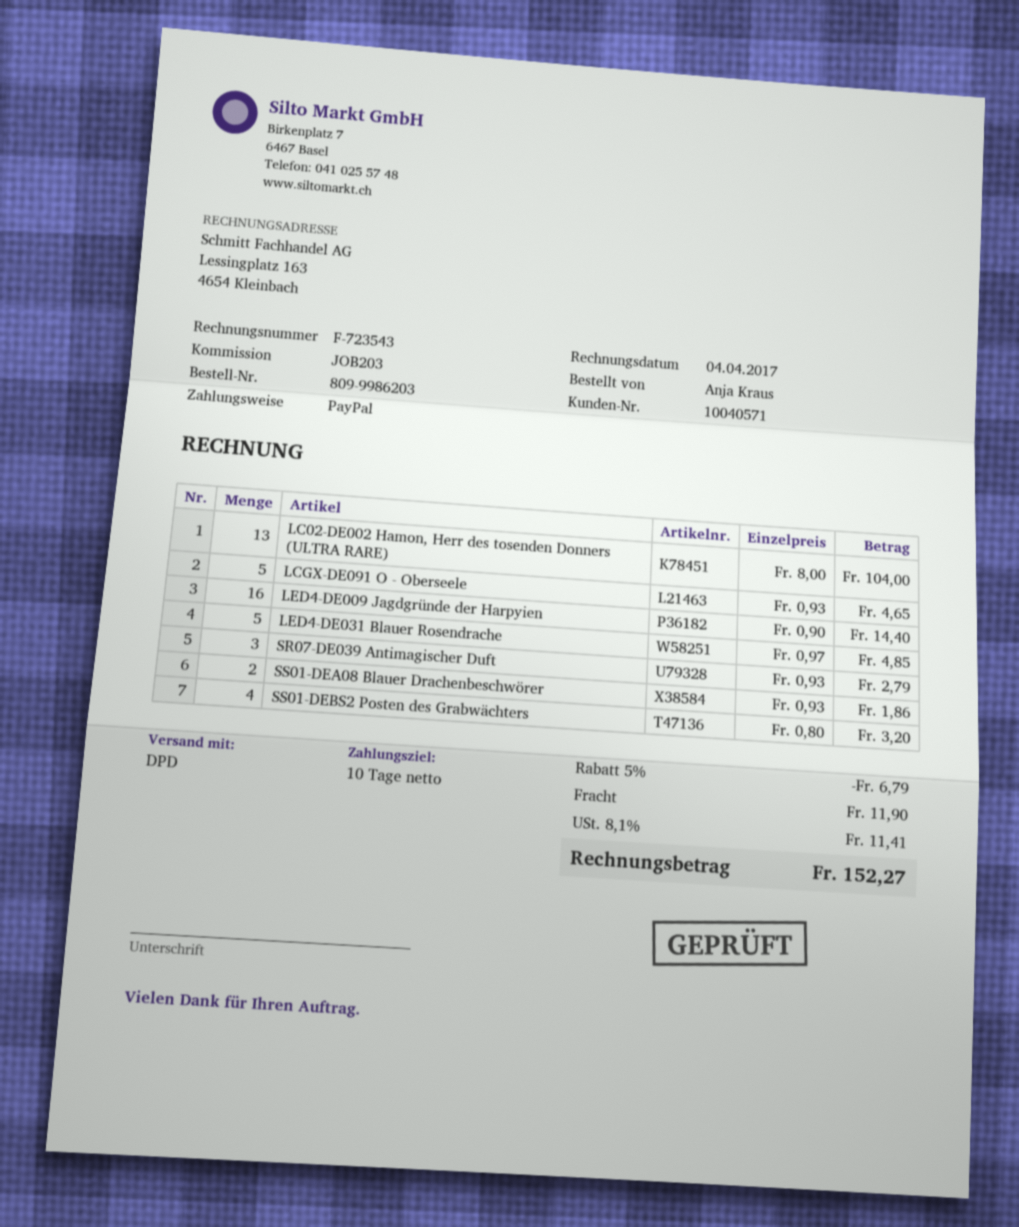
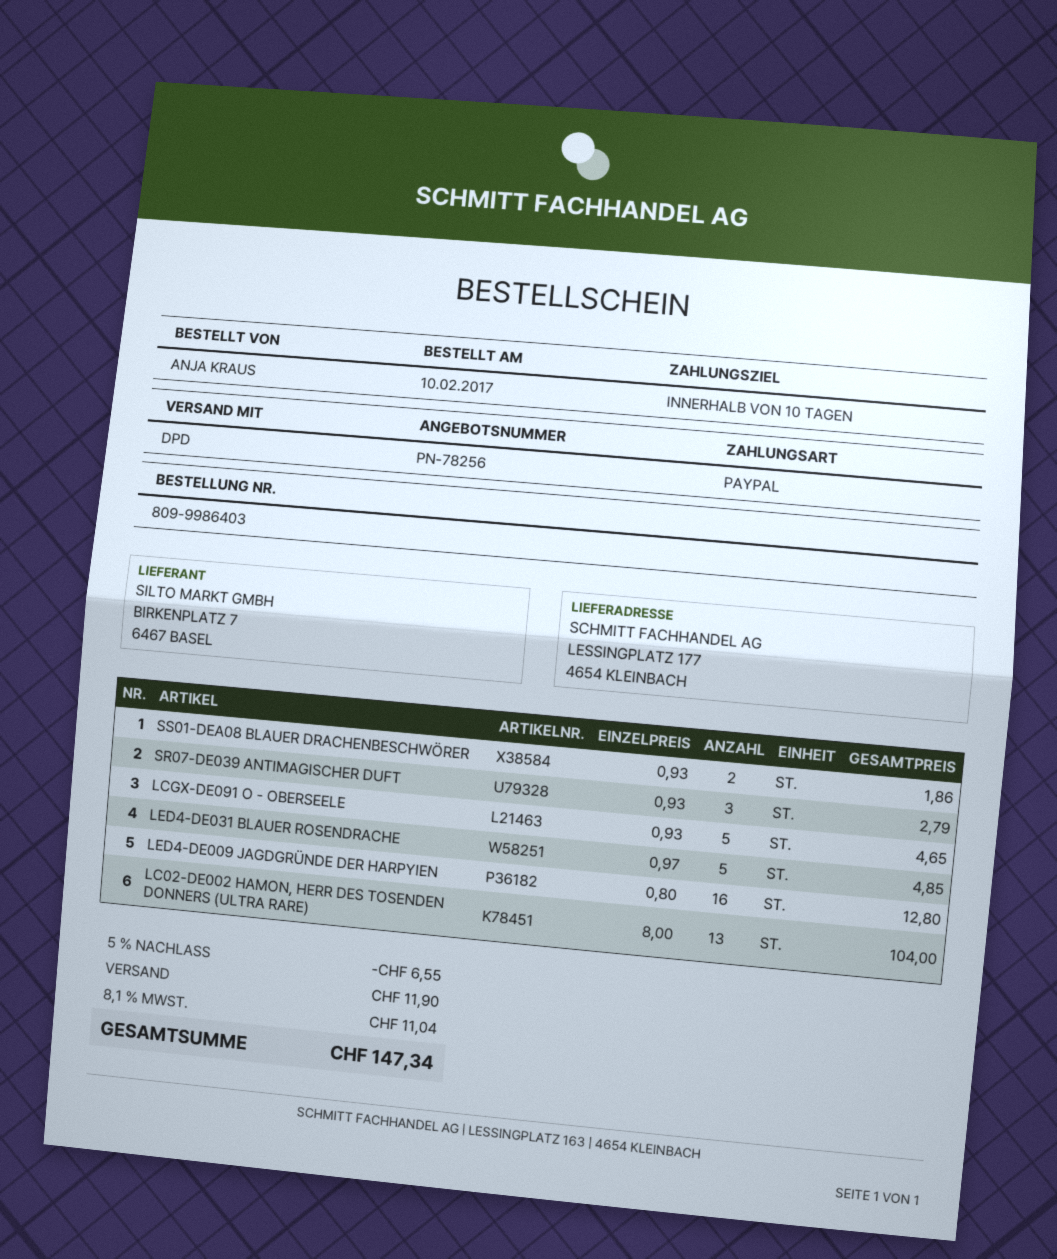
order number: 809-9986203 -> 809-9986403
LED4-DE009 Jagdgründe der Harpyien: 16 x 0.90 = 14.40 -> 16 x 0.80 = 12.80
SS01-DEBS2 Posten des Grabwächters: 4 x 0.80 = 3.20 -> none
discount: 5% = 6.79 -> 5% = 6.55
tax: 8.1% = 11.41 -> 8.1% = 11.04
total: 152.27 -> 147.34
...
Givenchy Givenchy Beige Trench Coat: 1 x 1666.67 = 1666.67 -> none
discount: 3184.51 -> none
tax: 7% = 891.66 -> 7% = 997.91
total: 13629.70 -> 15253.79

## [PROBLEM STATEMENT]
From the material above, return every line that contains "none".

## [SOLUTION TO THIS EXERCISE]
SS01-DEBS2 Posten des Grabwächters: 4 x 0.80 = 3.20 -> none
Givenchy Givenchy Beige Trench Coat: 1 x 1666.67 = 1666.67 -> none
discount: 3184.51 -> none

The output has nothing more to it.